Either they went to a record store to buy a CD which they would rip onto their computer. Or they would chance their arm on pirate networks, infested with record company poison pills and tricksy malware."

reverendtimothy said...

Damn those "white eatphones". Damn them to hell.

I obtained an iPod Photo through a raffle win about six months ago, and have regretted it ever since. They're simple to use, and look cute, but that's it. Kinda like if Fischer Price made an MP3 player. I'll keep using my MP3 stick, thanks, which is faster, doesn't crash, and I can copy whatever music I like straight onto it without using iTunes (and can copy music back off without a hack).

But yeah, I never have any problems with the pirate networks. I haven't had a virus or spyware in over 4 years (oh, I surf pirate networks daily and DON'T have any anti-virus installed). Some people call it lucky, I call it skill.

It's like paying for a limo ride when you could just as easily drive there yourself, if you weren't afraid of having an accident ;-)

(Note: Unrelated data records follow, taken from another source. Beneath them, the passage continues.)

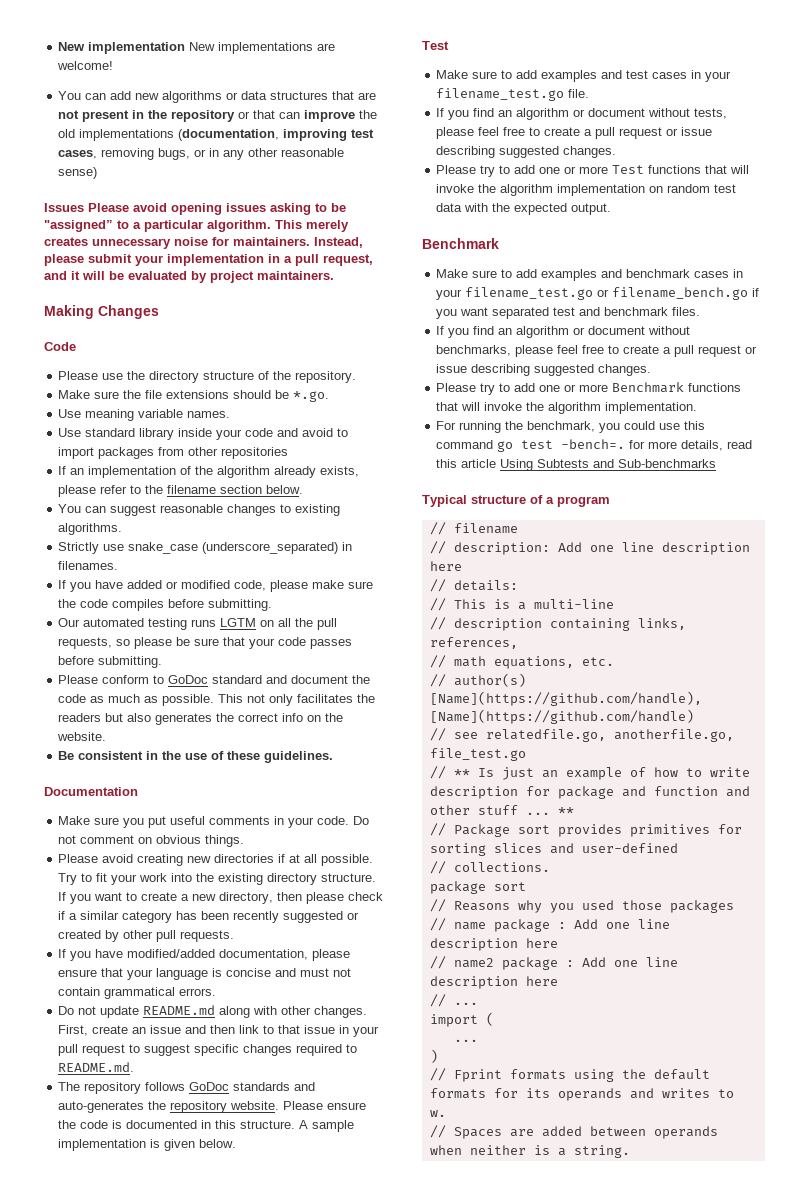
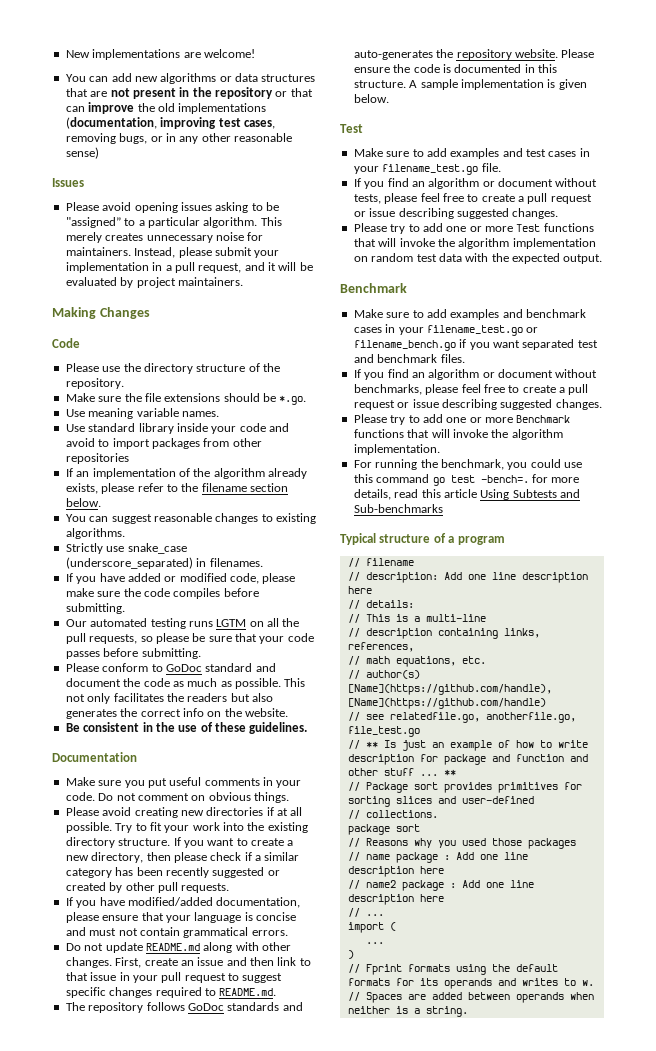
[58,42,216,54] New implementation New -> [65,50,90,58] New
(84, 207) none -> (84, 182) //

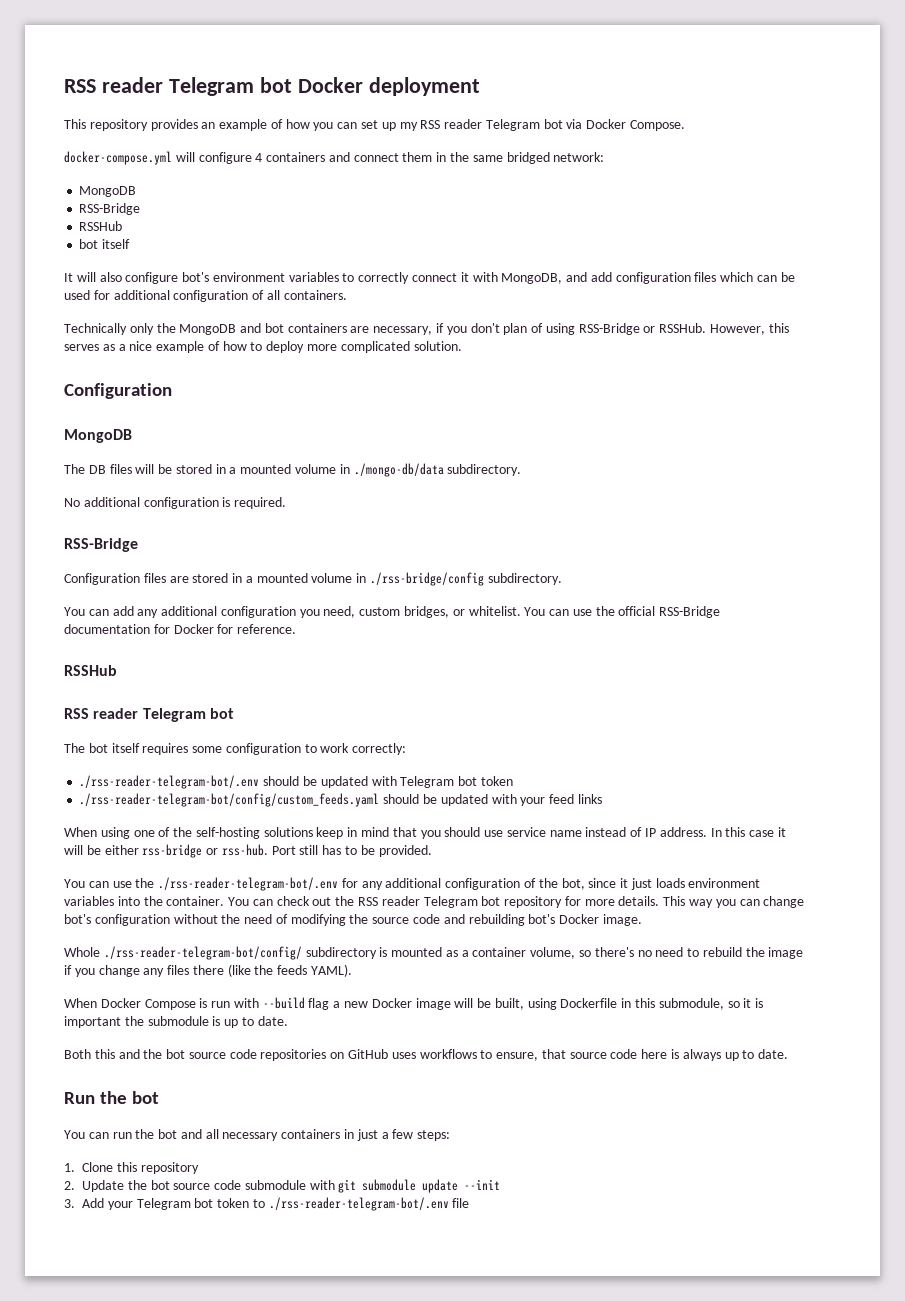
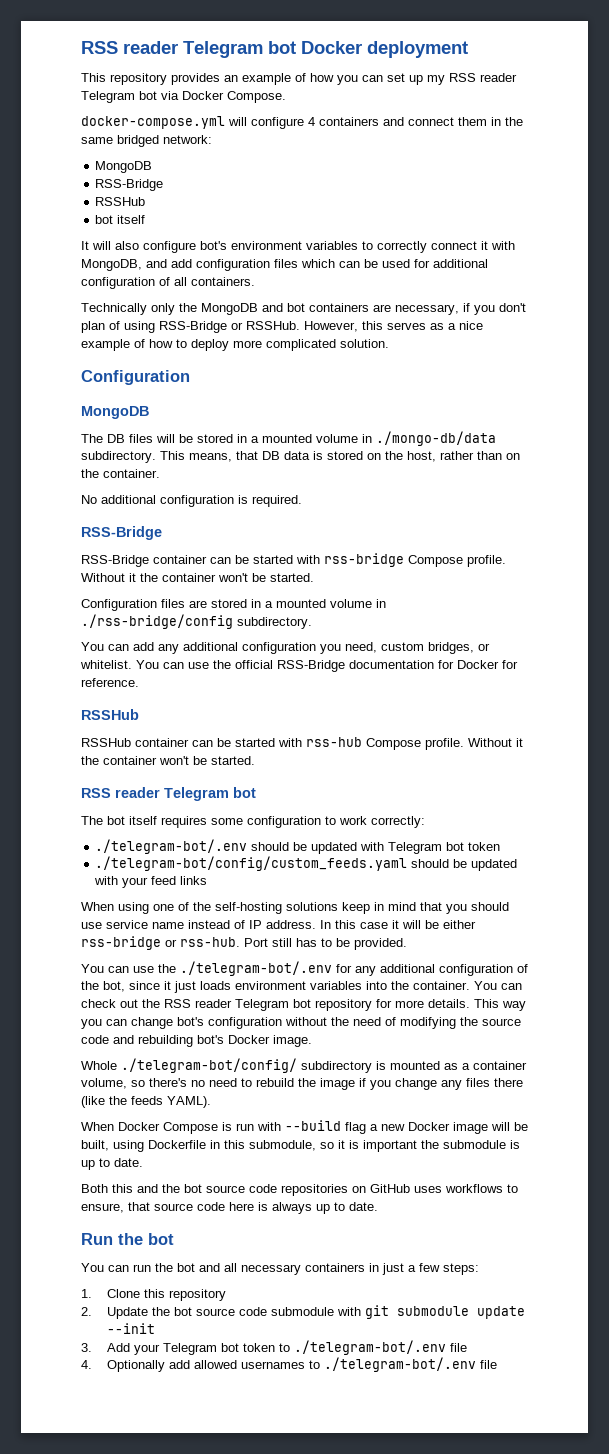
(522, 470) none -> [160,451,520,462] [81,469,160,478] This means, that DB data is stored on the host, rather than on the container.
(138, 545) none -> [81,553,506,567] [81,573,314,582] // RSS-Bridge container can be started with rss-bridge Compose profile. Without it the container won't be started.
(117, 670) none -> [81,737,523,750] [81,756,255,765] // RSSHub container can be started with rss-hub Compose profile. Without it the container won't be started.
[79,775,260,789] ./rss-reader-telegram-bot/.env -> [95,839,248,854] ./telegram-bot/.env
[79,793,380,807] ./rss-reader-telegram-bot/config/custom_feeds.yaml -> [95,856,408,871] ./telegram-bot/config/custom_feeds.yaml
[158,877,339,891] ./rss-reader-telegram-bot/.env -> [180,961,332,976] ./telegram-bot/.env
[103,946,302,960] ./rss-reader-telegram-bot/config/ -> [121,1058,297,1073] ./telegram-bot/config/
[268,1197,470,1211] ./rss-reader-telegram-bot/.env file -> [293,1340,467,1355] [81,1357,497,1372] ./telegram-bot/.env file // 4. Optionally add allowed usernames to ./telegram-bot/.env file

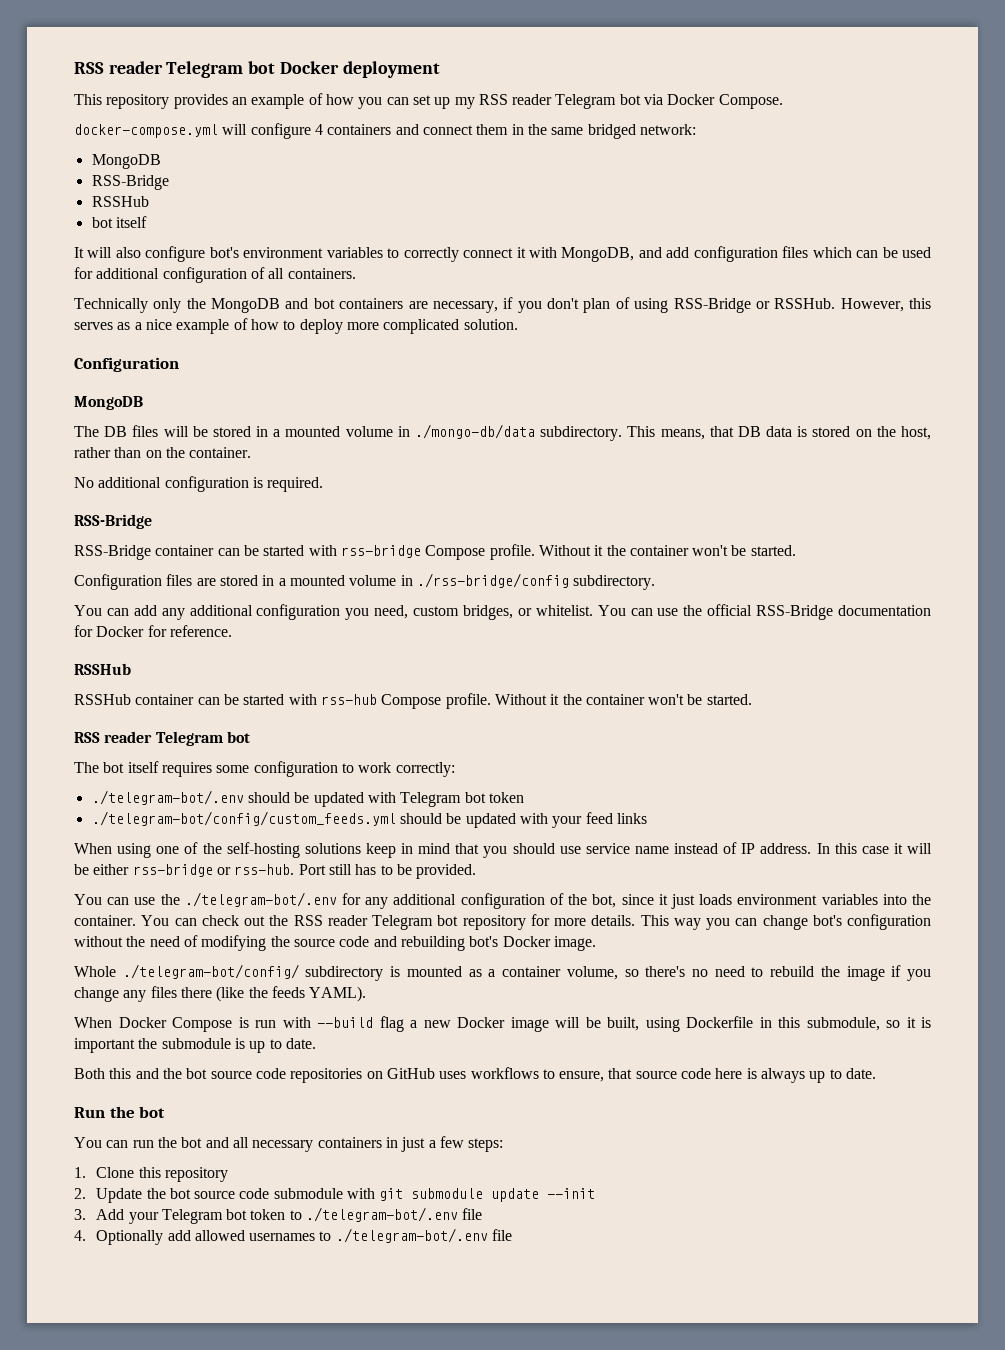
[95,856,408,871] ./telegram-bot/config/custom_feeds.yaml -> [91,811,396,826] ./telegram-bot/config/custom_feeds.yml

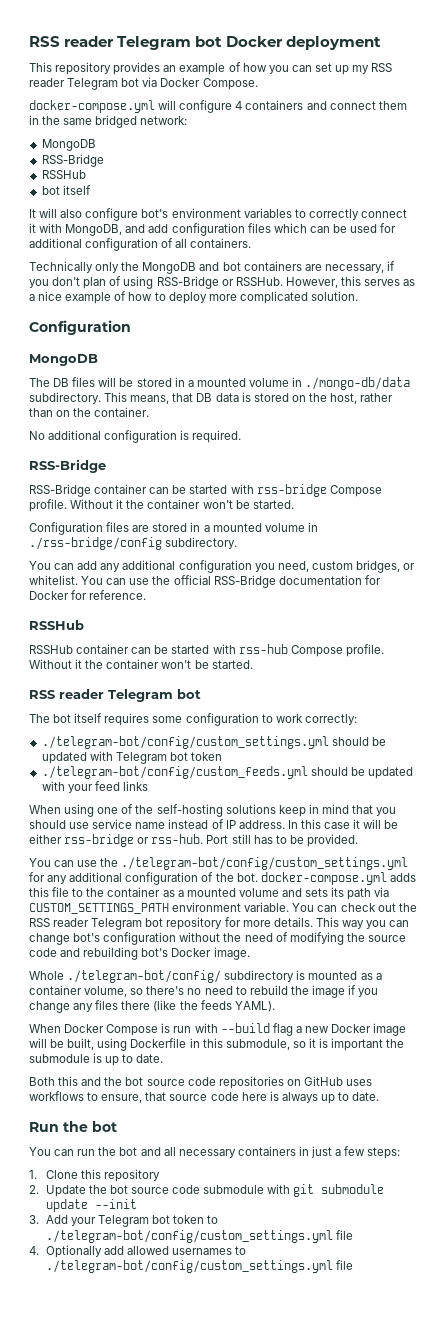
[91,790,244,805] ./telegram-bot/.env -> [41,736,329,749] ./telegram-bot/config/custom_settings.yml
[184,892,337,907] ./telegram-bot/.env -> [121,857,409,870] ./telegram-bot/config/custom_settings.yml
[592,894,932,909] [74,915,136,926] bot, since it just loads environment variables into the container. -> [236,872,416,885] [29,887,390,900] [29,902,290,914] bot. docker-compose.yml adds this file to the container as a mounted volume and sets its path via CUSTOM_SETTINGS_PATH environment variable.
[306,1207,459,1222] ./telegram-bot/.env -> [45,1230,333,1243] ./telegram-bot/config/custom_settings.yml
[335,1228,488,1243] ./telegram-bot/.env -> [45,1260,333,1273] ./telegram-bot/config/custom_settings.yml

PS: Not trying to troll here! :-) Just trying to make people aware that "iPod" does not equal "be all and end all of digital music". iPods really make me angry at how an inferior product can be marketed really well (think VHS vs Beta, etc).

reverendtimothy said...

Did I say "white eatphones"? Hahahahahaha. I meant earphones, of course. :-þ

Kerryn Goldsworthy said...

'Course, the other thing about pirate networks and downloading for free is that some might say it was immoral as well as illegal. I don't mind ripping off the record companies because they do it to us all the time, but you're also ripping off the artists, every time you violate their copyright. As a freelance writer I have extensive and expensive personal experience of people violating my copyright, and since it makes me grind my teeth with rage, it would be deeply hypocritical of me to do it to somebody else.

Anonymous said...

Ceduna Shell sels the cards up next to the check out where the cherry ripes used to be.